The cover is bright orange and there is some textural variety with a strip of duct tape across the front; the title Made to Stick fills a third of the cover. It’s a very interesting and attention grabbing cover. Unfortunately, that is where my interest stopped.
Throughout the book, Chip and Dan, brothers, explain that in order for an idea to be sticky (that is, in order for your audience to remember your idea and care about it) it must be simple, unique, concrete, credible, emotional, and tell a story. Setting aside the lack of parallelism in their description, this seems like a very useful way of framing how to form and deliver a sticky idea (and satisfies 3 of their own criteria right off the bat).
What follows however is a very shallow exploration of what each description means. Each chapter is broken down into so many smaller subsections, that the reader is unable to sit with and digest what is being presented. Likewise there are too many examples of each part of a sticky idea without enough foundational work of explaining how or why each part works. What this book would have benefited from is a workspace at the end of each chapter to prompt the reader to transform his or her own ideas into an idea that exemplifies one of the six characteristics of a sticky idea.

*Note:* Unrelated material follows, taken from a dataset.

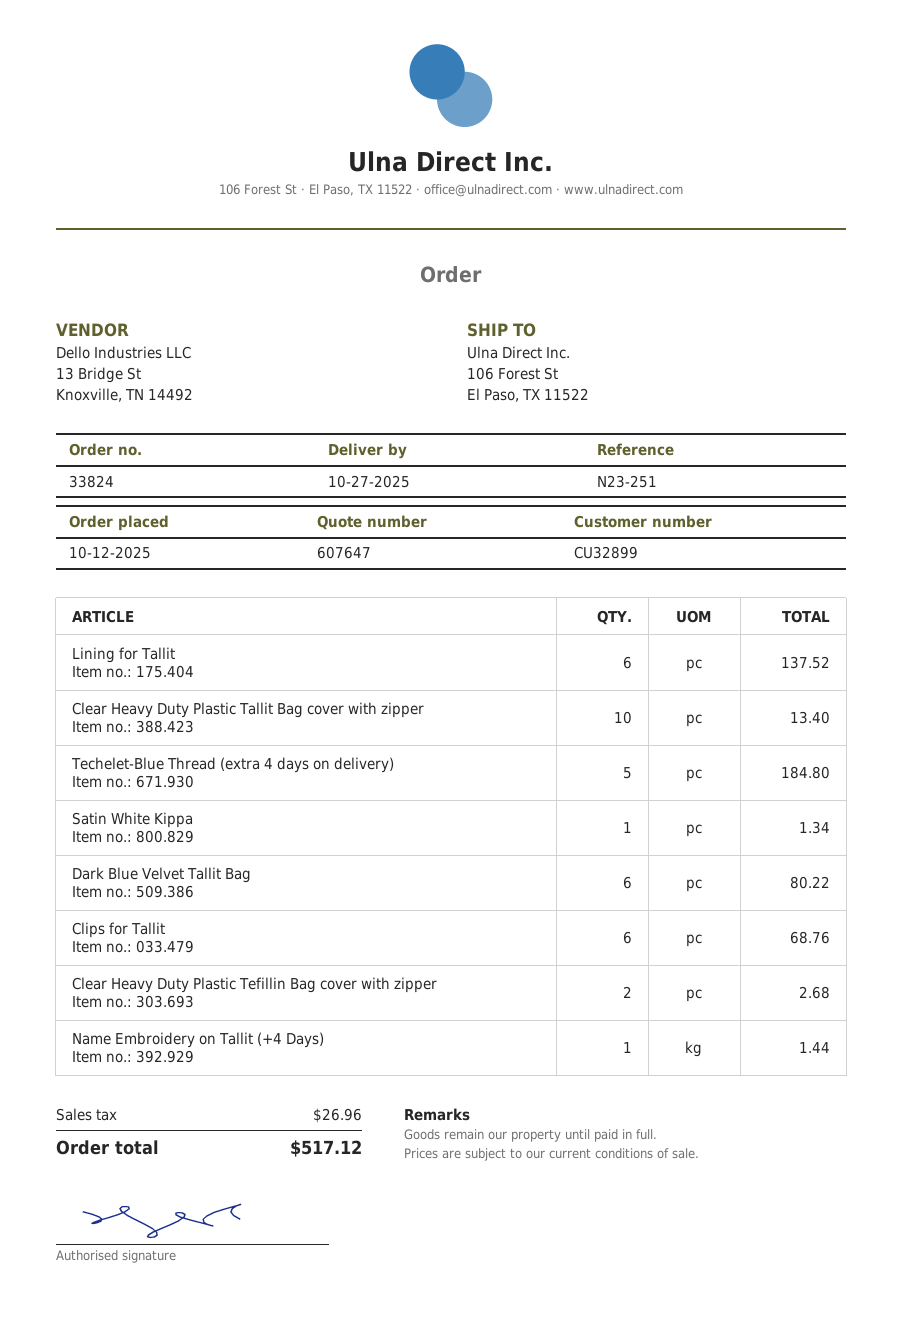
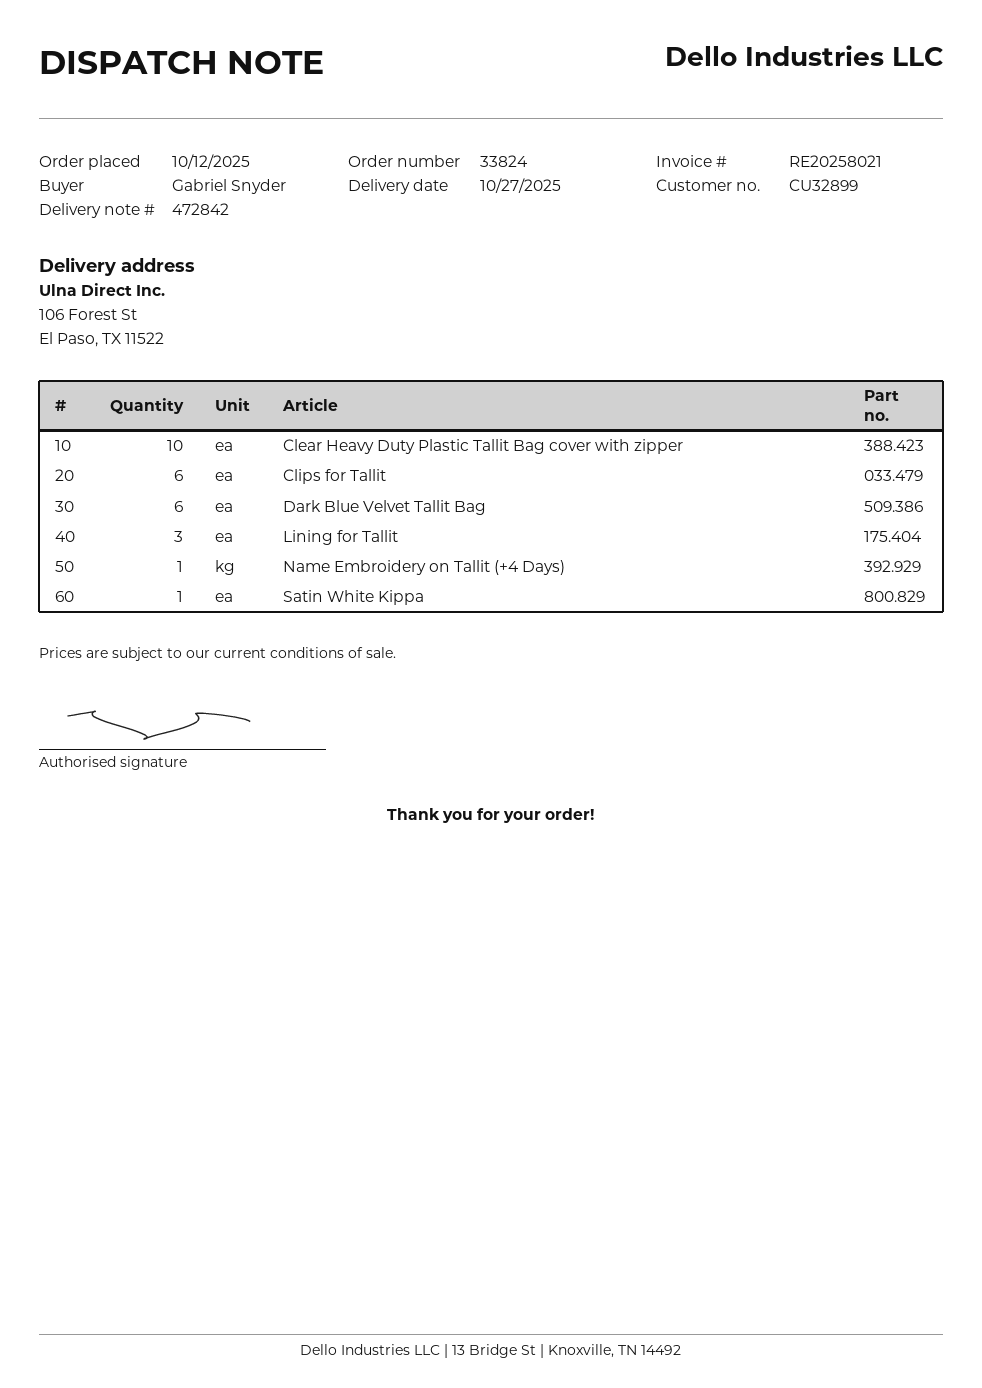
Lining for Tallit: 6 -> 3
Techelet-Blue Thread (extra 4 days on delivery): 5 -> none
Clear Heavy Duty Plastic Tefillin Bag cover with zipper: 2 -> none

The best part of the entire book was the discussion of the Curse of Knowledge. This idea that the more knowledgeable we are on a topic or idea, the more challenging it is to communicate about that idea to someone who is less knowledgeable. This Curse popped up in every chapter and undermined ideas in ways I had not considered.
Perhaps this book was not as impactful for me because I am an educator and an improviser. The concepts covered in this book are the basic tenets of creating a good lesson and crafting a good long-form improv scene. I may be being too harsh.